Pollen grains are male gametophytes which contain the sperm (gametes) of the plant and are carried by wind, water, or a pollinator such as insects. The whole structure is protected from desiccation and can reach the female organs without dependence on water. The small haploid (n) cells are encased in a protective coat that prevents desiccation (drying out) and mechanical damage. Male gametes reach female gametophyte and the egg cell gamete though a pollen tube: an extension of a cell within the pollen grain.
The life cycle of a gymnosperm involves alternation of generations, with a dominant sporophyte in which the female gametophyte resides, and have reduced gametophytes. All gymnosperms are heterosporous (produces two different kinds of spores, known as microspores and megaspores). Male and female sporangia are produced either on the same plant, described as monoecious (‘one home’ or bisexual), or on separate plants, referred to as dioecious (‘two homes’ or unisexual) plants.

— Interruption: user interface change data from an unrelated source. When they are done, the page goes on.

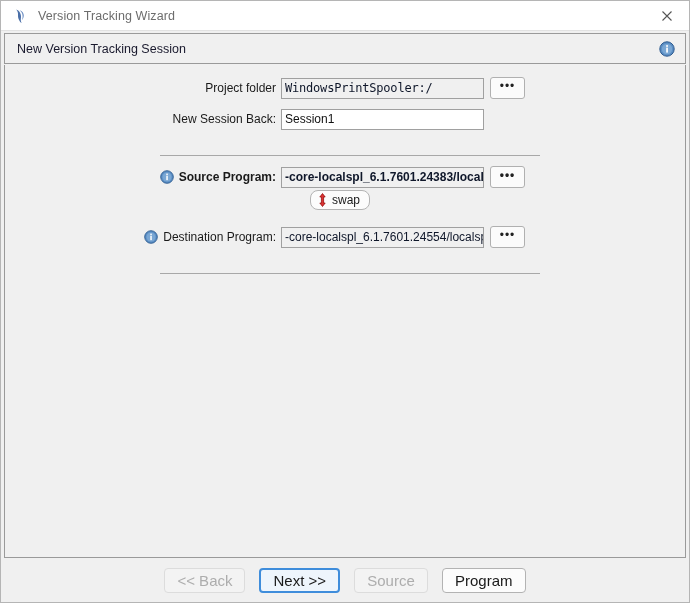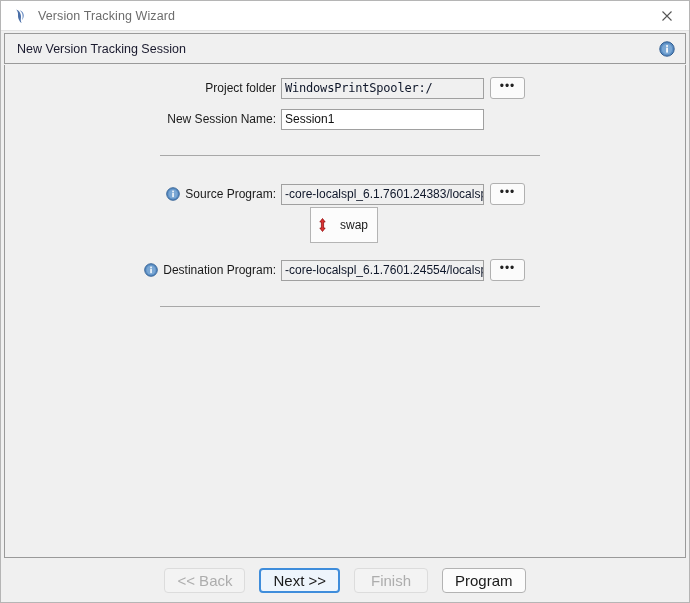--- a/index.html
+++ b/index.html
@@ -179,28 +179,28 @@
   }
 
   .swap-row {
     display: flex;
     justify-content: flex-start;
     padding-left: 305px;
     margin-top: 2px;
     margin-bottom: 2px;
   }
   .swap-btn {
-    height: 36px;
+    height: 20px;
     box-sizing: border-box;
     border: 1px solid #b4b4b4;
-    border-radius: 0;
+    border-radius: 8px;
     background: #fcfcfc;
     display: inline-flex;
     align-items: center;
-    gap: 12px;
+    gap: 4px;
     padding: 0 9px 0 6px;
     font-size: 12px;
     color: #1a1a1a;
     cursor: default;
   }
   .swap-btn svg { display: block; }
 
   
   #button-bar {
     height: 44px;
@@ -277,28 +277,28 @@
       <div class="form-row row-gap-a">
         <div class="label-col">
           <span class="label-text">Project folder</span>
         </div>
         <div class="text-field readonly field-project">WindowsPrintSpooler:/</div>
         <div class="browse-btn">•••</div>
       </div>
 
       <div class="form-row row-gap-b">
         <div class="label-col">
-          <span class="label-text">New Session Name:</span>
+          <span class="label-text">New Session Back:</span>
         </div>
         <div class="text-field field-session" placeholder="">Session1</div>
       </div>
 
       <div class="separator" style="margin-top:25px;"></div>
 
-      <div class="form-row" style="margin-top:27px;">
+      <div class="form-row" style="margin-top:10px;font-weight:bold;">
         <div class="label-col">
           <span>
             <svg class="info-icon" width="14" height="14" viewBox="0 0 16 16">
               <circle cx="8" cy="8" r="7.2" fill="#5b8ec4" stroke="#2c5a8f" stroke-width="1"></circle>
               <circle cx="8" cy="8" r="5.2" fill="#7aa7d4"></circle>
               <rect x="7.2" y="6.6" width="1.7" height="5" fill="#ffffff"></rect>
               <rect x="7.2" y="4.1" width="1.7" height="1.8" fill="#ffffff"></rect>
             </svg>
           </span>
           <span class="label-text">Source Program:</span>
@@ -335,17 +335,17 @@
       </div>
 
       <div class="separator" style="margin-top:25px;"></div>
 
     </div>
   </div>
 
   <div id="button-bar">
     <div class="dlg-btn disabled">&lt;&lt; Back</div>
     <div class="dlg-btn focused">Next &gt;&gt;</div>
-    <div class="dlg-btn disabled">Finish</div>
+    <div class="dlg-btn disabled">Source</div>
     <div class="dlg-btn">Program</div>
   </div>
 
 </div>
 
 </body></html>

The success of angiosperms is due to two novel reproductive structures: flowers and fruit. The function of the flower is to ensure pollination by possessing various attractive features such pleasant fagrance, myriad colours, distinctive shapes etc. Flowers also provide protection for the ovule and developing embryo inside a receptacle. Angiosperms produce their gametes in separate organs (anther and ovary), which are usually housed in a flower. Both fertilization and embryo development take place inside an anatomical structure that provides a stable system of sexual reproduction largely sheltered from environmental fluctuations.
Following fertilization of the egg, the ovule grows into a seed. The surrounding tissues of the ovary thicken, developing into a fruit that will protect the seed and often ensure its dispersal over a wide geographic range. Not all fruits develop from an ovary; such structures are ‘false fruits’. Like flowers, fruit can vary tremendously in appearance, size, smell, and taste. Tomatoes, walnut shells and avocados are all examples of fruit.
The function of the fruit is seed dispersal. They also protect the developing seed. Different fruit structures or tissues on fruit, such as sweet flesh, wings, parachutes, or spines that grab, reflect the dispersal strategies that help spread seeds. Many fruits attract animals that will then eat them and pass the indigestible seeds through their digestive systems, then deposit the seeds in another location by either throwing them away at random places or through random defaecation. For example, monkeys will dispose the tough and hard seeds of fruits by simply tossing them anywhere while faeces of birds bears the indigestible seeds from the fruits they consumed.